Vaste panneau, cette composition d'Alexandre Keirincx est au cœur de la tradition paysagère instaurée par Jan Brueghel le Vieux, Sébastien Vrancx et Abraham Govaerts dans le dernier tiers du XVIe et dans le premier tiers du XVIIe siècle. Au milieu d'arbres verdoyants, deux points d'eau font de ce lieu un emplacement où la nature s'exprime dans toute sa beauté. Cette nature est vivante : nous remarquons dans ce paisible ciel bleu diverses espèces d'oiseaux qui s'envolent puis viennent se poser sur les branches accueillantes des arbres pour les décorer de leurs couleurs. Comme dans la composition de Dresde, on retrouve au centre de la composition un motif " signature " de ce peintre : la souche. Cet l'élément récurrent dans son travail anime généralement le centre de ses compositions, et ouvre de part et d'autre sur des perspectives bleutées. On peut observer ce dispositif dans les dessins du Herzog Anton Ulrich-Museum de Braunschweig.

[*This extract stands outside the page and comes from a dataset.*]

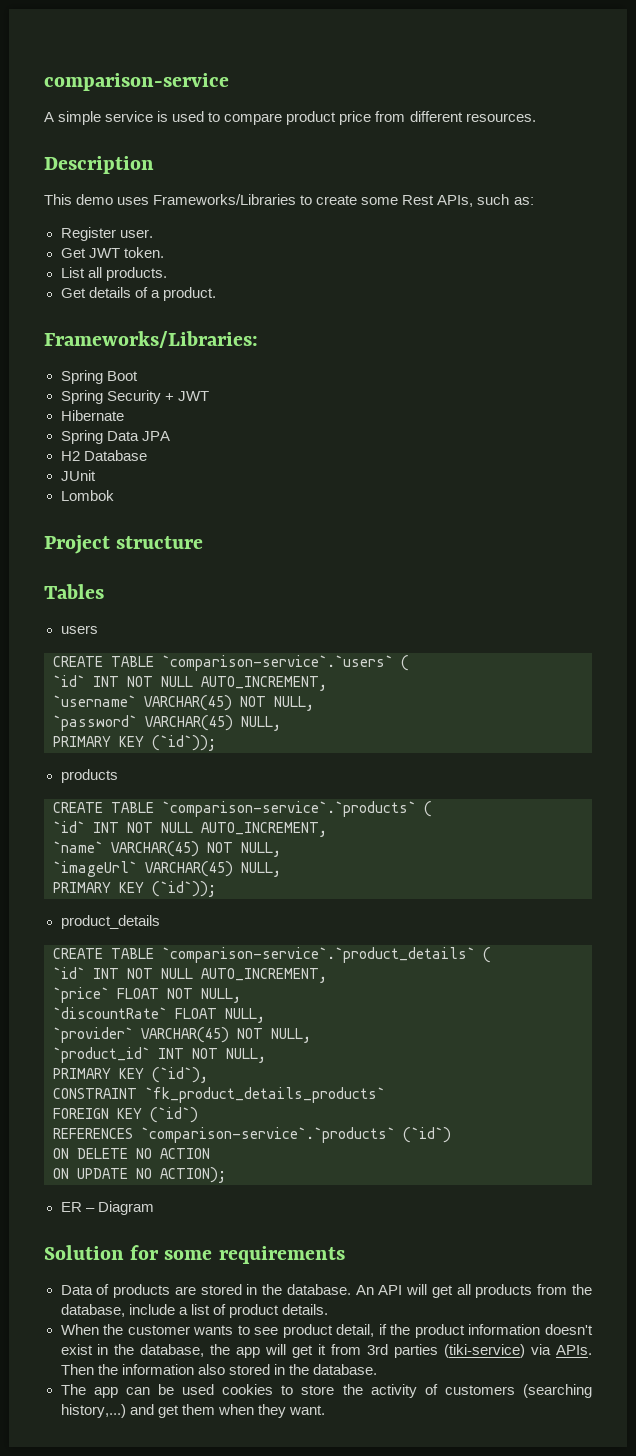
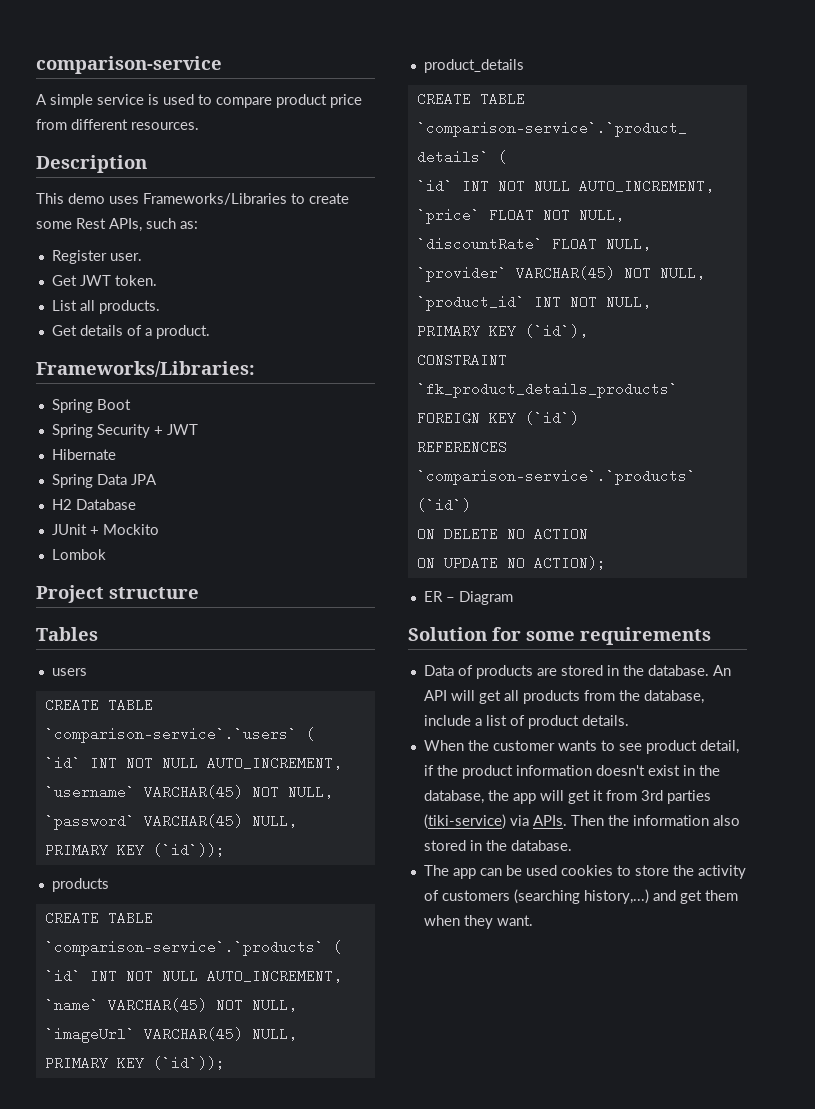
(96, 475) none -> [89,524,159,535] + Mockito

Outre le paysage, une grande qualité peut être attestée des personnages. Deux figures placées à gauche ont disposé plusieurs pièges, dans le but d'attraper de petits animaux et une ingénieuse trappe aux oiseaux placée un peu plus loin semble attirer les proies. L'herbe dense et verdoyante du lieu devait aussi attirer bergers et bergères qui n'hésitent pas à laisser paître leurs moutons pour s'adonner à d'autres activités. Certains sont montés dans les arbres pour y récolter des fruits, d'autres se sont improvisé un déjeuner. Enfin, un couple s'applique à traire une chèvre. Toutes ces différentes activités témoignent de ce que la nature a de plus beau à travers la manière riche et délicate de Keirincx. Les personnages quant à eux sont certainement le travail d'une seconde main. Ce paysage, à l'atmosphère d'Arcadie, est à rapprocher d'un tableau d'Abraham Govaerts et Ambrosius Francken.


Provenance :
Collection privée, Italie.

Littérature :
Littérature indicative
E. Greindl, 'La conception du paysage chez Alexandre Keirincx', Jaarboek van het Koninklijk Museum voor Schone Kunsten Antwerpen 1942-1947, p. 115-120 ;
G.S. Keyes, 'Landscape Drawings by Alexander Keirincx and Abraham Govaerts', Master Drawings 16 (1978), p. 293-302, pl. 47 ;
Sutton, Peter C., Blankert, Albert, Masters of 17th-century Dutch landscape painting, Amsterdam, Rijksmuseum, 1987, p.362-366 ;
R.P. Townsend, 'The one and only Alexander Keirincx ; Correcting the Misconceptions', Apollo, okt. 1993, p. 220-223.